Obtaining list of ways to divide a set of object into two equal length (or off by one) subset

Question

Problem:

• There is n unique objects in set S
• Obtain a list L of every ways S can be divided into 2 subsets such that:
  • If n is even, then the two subsets have the same length
  • If n is odd, then lengths of the two subsets differ only by 1
  • L is a list of set that contains the two subsets (list of set of two sets)
  • L contains no duplicate

Example:

IF
S = {a, b, c, d, e, f, g, h, i, j}
L = func(S)

THEN
L == [
   { {a, b, c, d, e}, {f, g, h, i, j} },
   { {a, b, c, d, f}, {e, g, h, i, j} },
   { {a, b, c, d, g}, {f, e, h, i, j} },
   ... ]

SUCH THAT
{ {a, b, c, d, e}, {f, g, h, i, j} } 
== { {f, g, h, i, j}, {a, b, c, d, e} } 
== { {e, d, a, b, c}, {g, i, j, f, h} }

Purpose: I need to list all possible ways a variable number of players can be divided into two equal (or almost equal) teams.

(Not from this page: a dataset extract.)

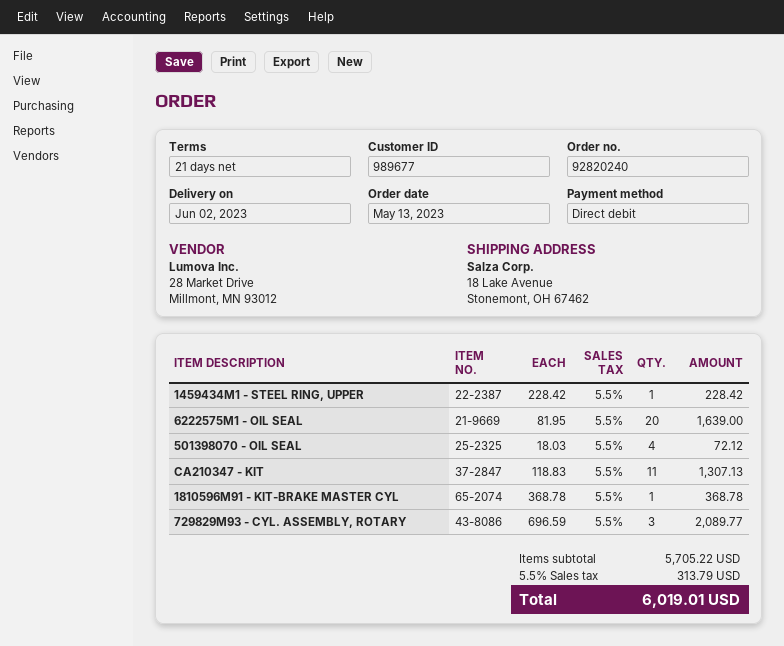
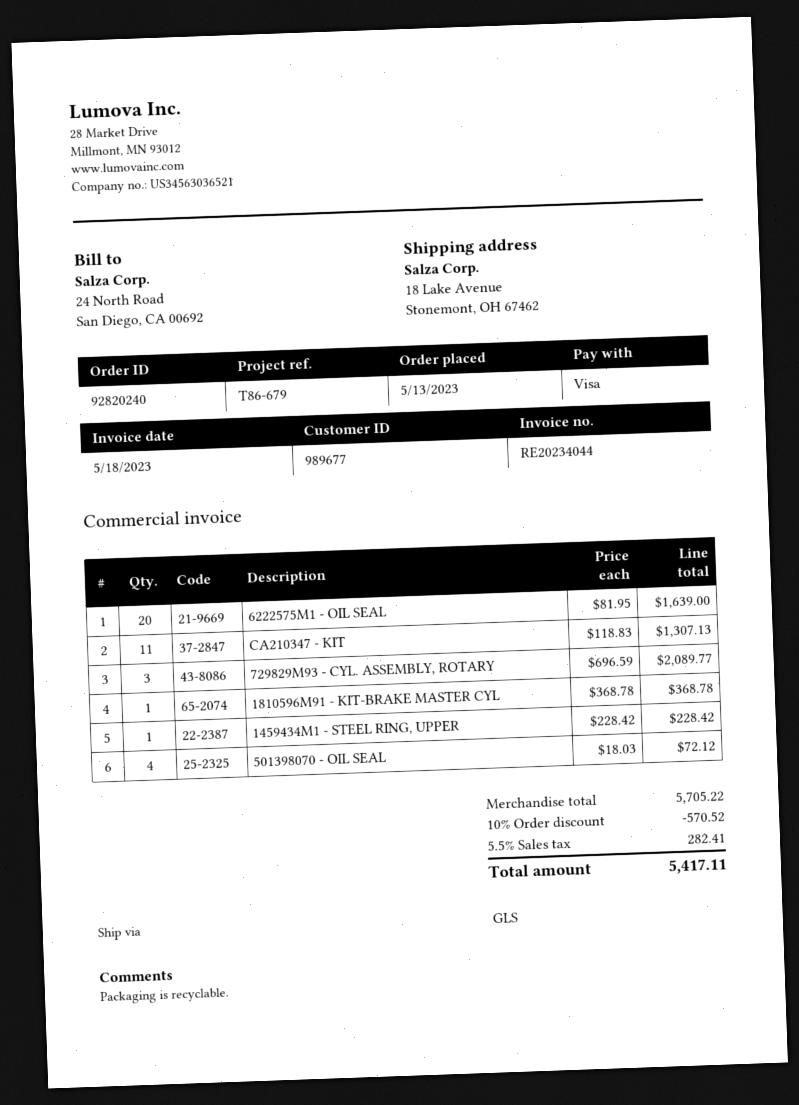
payment method: direct debit -> Visa
discount: none -> 10% = 570.52
tax: 5.5% = 313.79 -> 5.5% = 282.41
total: 6019.01 -> 5417.11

What I tried so far: I was able to code this in python using the itertools.combinations function. However, the way I did it seems inefficient. I got all combination for one subset and got the second subset by subtracting the original set from the first subset. But, because I need to take consideration of the fact that which team the player gets into does not matter, I have to basically divide that combination in half.

This is what I had.

import itertools as it
import math

def divide(players: set[int]):
    comb = it.combinations(players, math.floor(len(players) / 2))

    rtn = []
    for team in comb:
        a = frozenset(team)
        b = frozenset(players - a)
        element = {a, b}

        if element not in rtn:
            rtn.append(element)

    return rtn

Answer 1

You are almost here.

Remove the first element from the players and remember it as leader

Form commands from players as you do now.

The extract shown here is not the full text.